### Work instruction
Every record must be repeated exactly, with no omission.
─── Extracted records ───
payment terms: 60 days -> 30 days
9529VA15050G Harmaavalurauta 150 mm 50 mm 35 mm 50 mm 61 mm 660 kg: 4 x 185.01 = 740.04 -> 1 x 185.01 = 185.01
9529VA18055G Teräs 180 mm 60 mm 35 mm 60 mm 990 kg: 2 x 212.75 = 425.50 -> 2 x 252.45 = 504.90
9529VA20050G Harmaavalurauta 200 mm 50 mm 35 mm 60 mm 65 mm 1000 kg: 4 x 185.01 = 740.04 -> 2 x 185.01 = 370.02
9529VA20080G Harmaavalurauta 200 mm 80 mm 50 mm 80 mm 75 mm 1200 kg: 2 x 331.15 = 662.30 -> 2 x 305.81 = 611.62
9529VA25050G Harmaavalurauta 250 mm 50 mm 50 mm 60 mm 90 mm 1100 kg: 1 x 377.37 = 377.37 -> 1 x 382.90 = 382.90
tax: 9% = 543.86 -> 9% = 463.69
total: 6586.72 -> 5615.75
───
### Solution for this problem
payment terms: 60 days -> 30 days
9529VA15050G Harmaavalurauta 150 mm 50 mm 35 mm 50 mm 61 mm 660 kg: 4 x 185.01 = 740.04 -> 1 x 185.01 = 185.01
9529VA18055G Teräs 180 mm 60 mm 35 mm 60 mm 990 kg: 2 x 212.75 = 425.50 -> 2 x 252.45 = 504.90
9529VA20050G Harmaavalurauta 200 mm 50 mm 35 mm 60 mm 65 mm 1000 kg: 4 x 185.01 = 740.04 -> 2 x 185.01 = 370.02
9529VA20080G Harmaavalurauta 200 mm 80 mm 50 mm 80 mm 75 mm 1200 kg: 2 x 331.15 = 662.30 -> 2 x 305.81 = 611.62
9529VA25050G Harmaavalurauta 250 mm 50 mm 50 mm 60 mm 90 mm 1100 kg: 1 x 377.37 = 377.37 -> 1 x 382.90 = 382.90
tax: 9% = 543.86 -> 9% = 463.69
total: 6586.72 -> 5615.75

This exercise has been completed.